▶ [What to work on] If a line in the material below has the string "border", copy it out.

○ ○ ○

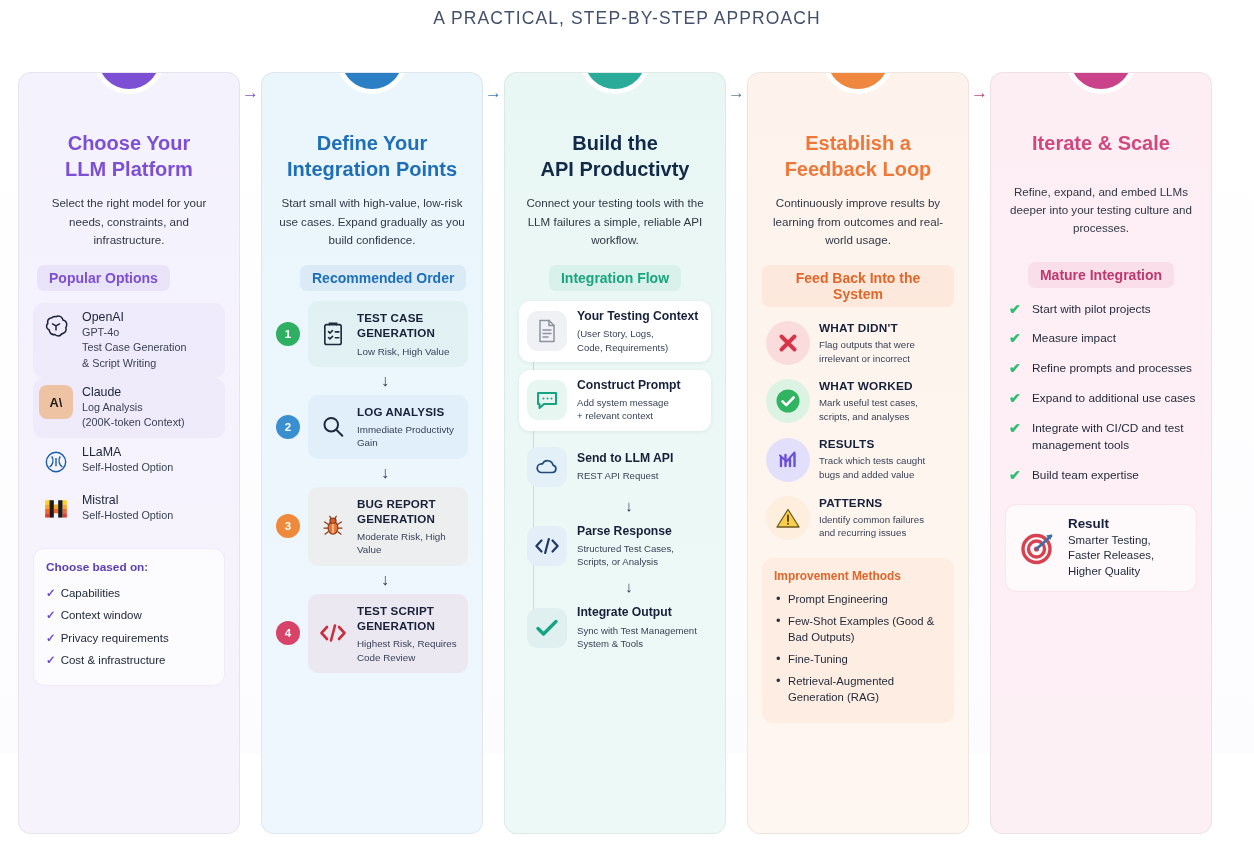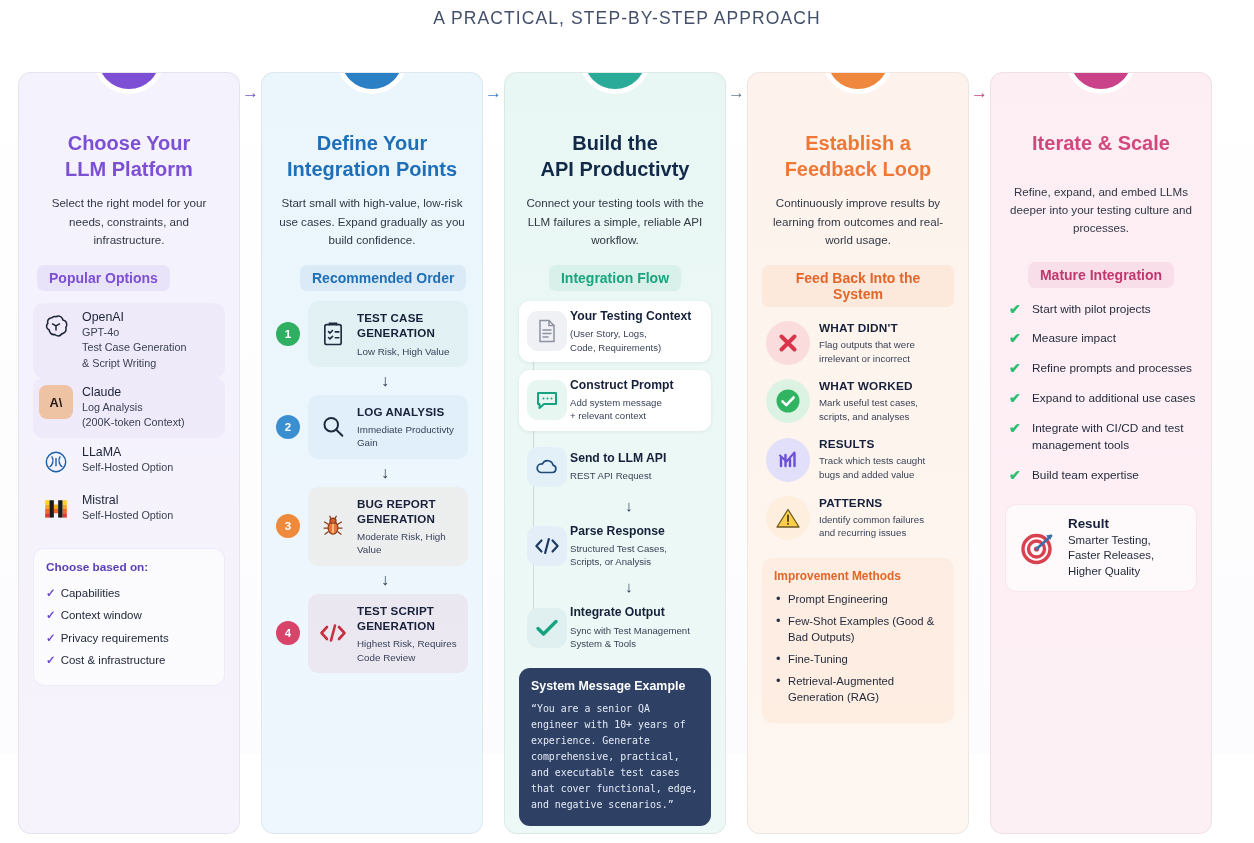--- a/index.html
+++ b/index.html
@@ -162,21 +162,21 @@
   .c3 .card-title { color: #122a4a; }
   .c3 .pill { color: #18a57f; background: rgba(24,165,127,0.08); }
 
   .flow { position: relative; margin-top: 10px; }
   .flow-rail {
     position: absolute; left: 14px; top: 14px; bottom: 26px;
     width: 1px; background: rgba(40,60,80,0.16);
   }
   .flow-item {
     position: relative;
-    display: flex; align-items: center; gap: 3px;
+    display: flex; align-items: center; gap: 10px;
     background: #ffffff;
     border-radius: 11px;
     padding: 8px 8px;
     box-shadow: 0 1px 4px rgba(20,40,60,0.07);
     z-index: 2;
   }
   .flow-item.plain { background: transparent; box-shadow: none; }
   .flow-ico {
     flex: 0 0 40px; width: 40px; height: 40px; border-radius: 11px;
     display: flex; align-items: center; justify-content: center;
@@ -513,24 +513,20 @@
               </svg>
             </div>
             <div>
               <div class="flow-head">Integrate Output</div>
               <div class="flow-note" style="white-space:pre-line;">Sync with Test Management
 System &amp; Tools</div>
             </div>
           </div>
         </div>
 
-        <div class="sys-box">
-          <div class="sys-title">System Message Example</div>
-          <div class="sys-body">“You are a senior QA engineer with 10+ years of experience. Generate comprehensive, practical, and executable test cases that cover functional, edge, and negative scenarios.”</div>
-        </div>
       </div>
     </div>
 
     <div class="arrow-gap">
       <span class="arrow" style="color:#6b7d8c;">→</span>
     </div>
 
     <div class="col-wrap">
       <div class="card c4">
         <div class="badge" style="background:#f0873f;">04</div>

○ ○ ○

▶ [Expected answer]
     border-radius: 11px;
     flex: 0 0 40px; width: 40px; height: 40px; border-radius: 11px;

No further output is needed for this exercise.